**Directions for this task:** Look through the records, and wherever the string "Atividade" turns up, copy out that line.

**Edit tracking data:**
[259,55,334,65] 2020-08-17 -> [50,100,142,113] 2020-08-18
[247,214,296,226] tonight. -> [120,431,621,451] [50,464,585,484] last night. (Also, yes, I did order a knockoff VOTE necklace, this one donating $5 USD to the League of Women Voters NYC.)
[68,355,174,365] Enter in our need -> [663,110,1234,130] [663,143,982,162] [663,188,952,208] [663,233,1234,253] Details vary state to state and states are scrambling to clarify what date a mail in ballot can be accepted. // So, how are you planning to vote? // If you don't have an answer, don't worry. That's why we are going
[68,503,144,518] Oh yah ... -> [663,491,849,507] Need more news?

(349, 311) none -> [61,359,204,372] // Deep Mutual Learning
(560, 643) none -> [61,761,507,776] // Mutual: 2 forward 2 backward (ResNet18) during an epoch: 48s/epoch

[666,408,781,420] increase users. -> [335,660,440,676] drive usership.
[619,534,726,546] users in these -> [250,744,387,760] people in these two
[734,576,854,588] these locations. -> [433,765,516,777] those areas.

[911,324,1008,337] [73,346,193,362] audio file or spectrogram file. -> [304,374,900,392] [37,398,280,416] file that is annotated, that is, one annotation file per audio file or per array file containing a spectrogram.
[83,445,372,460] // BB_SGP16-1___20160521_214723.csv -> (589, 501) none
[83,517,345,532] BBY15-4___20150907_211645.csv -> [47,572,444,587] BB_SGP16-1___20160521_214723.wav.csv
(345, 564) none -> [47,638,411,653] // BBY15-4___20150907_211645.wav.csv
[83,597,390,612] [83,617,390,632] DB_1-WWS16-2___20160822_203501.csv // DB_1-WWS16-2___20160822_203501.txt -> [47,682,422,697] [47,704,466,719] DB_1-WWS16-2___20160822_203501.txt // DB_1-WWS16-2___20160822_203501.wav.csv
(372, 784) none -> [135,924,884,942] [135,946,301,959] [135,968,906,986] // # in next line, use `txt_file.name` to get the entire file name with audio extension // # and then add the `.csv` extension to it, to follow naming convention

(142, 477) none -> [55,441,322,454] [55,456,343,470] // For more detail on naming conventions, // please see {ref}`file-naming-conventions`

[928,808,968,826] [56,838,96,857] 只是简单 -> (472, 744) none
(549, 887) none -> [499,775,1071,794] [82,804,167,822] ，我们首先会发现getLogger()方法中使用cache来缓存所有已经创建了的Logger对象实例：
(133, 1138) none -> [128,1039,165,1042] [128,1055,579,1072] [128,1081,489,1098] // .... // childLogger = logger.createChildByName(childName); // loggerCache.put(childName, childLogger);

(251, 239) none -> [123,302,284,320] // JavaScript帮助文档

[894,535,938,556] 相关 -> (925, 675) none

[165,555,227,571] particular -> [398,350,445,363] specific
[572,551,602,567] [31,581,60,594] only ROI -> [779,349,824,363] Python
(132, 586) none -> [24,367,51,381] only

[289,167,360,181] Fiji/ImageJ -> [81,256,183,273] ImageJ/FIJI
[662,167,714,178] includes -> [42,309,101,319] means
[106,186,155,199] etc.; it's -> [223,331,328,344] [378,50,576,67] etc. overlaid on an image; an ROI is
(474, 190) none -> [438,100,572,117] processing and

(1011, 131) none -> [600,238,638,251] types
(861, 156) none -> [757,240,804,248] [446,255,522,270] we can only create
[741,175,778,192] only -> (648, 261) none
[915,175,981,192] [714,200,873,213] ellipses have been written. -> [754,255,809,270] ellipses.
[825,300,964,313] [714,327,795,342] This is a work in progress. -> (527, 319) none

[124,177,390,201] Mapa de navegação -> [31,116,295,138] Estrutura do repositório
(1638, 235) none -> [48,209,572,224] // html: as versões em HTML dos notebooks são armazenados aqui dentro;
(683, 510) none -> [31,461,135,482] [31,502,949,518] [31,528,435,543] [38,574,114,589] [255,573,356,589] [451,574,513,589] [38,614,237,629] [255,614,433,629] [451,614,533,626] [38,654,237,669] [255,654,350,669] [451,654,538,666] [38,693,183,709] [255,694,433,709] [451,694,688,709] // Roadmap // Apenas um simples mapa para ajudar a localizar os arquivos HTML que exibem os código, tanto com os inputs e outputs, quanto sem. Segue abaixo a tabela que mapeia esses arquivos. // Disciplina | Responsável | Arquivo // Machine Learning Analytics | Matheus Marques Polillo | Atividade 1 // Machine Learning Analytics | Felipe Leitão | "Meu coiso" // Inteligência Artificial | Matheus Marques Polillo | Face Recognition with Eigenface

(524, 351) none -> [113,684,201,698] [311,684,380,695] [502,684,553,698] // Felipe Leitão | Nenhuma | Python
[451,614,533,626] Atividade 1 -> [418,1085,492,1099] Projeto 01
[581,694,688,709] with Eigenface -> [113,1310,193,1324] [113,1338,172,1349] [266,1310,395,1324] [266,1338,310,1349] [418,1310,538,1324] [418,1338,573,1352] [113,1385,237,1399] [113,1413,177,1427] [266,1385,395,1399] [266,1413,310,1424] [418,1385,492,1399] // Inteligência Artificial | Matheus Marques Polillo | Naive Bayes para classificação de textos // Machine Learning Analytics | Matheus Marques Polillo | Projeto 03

**Written answer:**
(683, 510) none -> [31,461,135,482] [31,502,949,518] [31,528,435,543] [38,574,114,589] [255,573,356,589] [451,574,513,589] [38,614,237,629] [255,614,433,629] [451,614,533,626] [38,654,237,669] [255,654,350,669] [451,654,538,666] [38,693,183,709] [255,694,433,709] [451,694,688,709] // Roadmap // Apenas um simples mapa para ajudar a localizar os arquivos HTML que exibem os código, tanto com os inputs e outputs, quanto sem. Segue abaixo a tabela que mapeia esses arquivos. // Disciplina | Responsável | Arquivo // Machine Learning Analytics | Matheus Marques Polillo | Atividade 1 // Machine Learning Analytics | Felipe Leitão | "Meu coiso" // Inteligência Artificial | Matheus Marques Polillo | Face Recognition with Eigenface
[451,614,533,626] Atividade 1 -> [418,1085,492,1099] Projeto 01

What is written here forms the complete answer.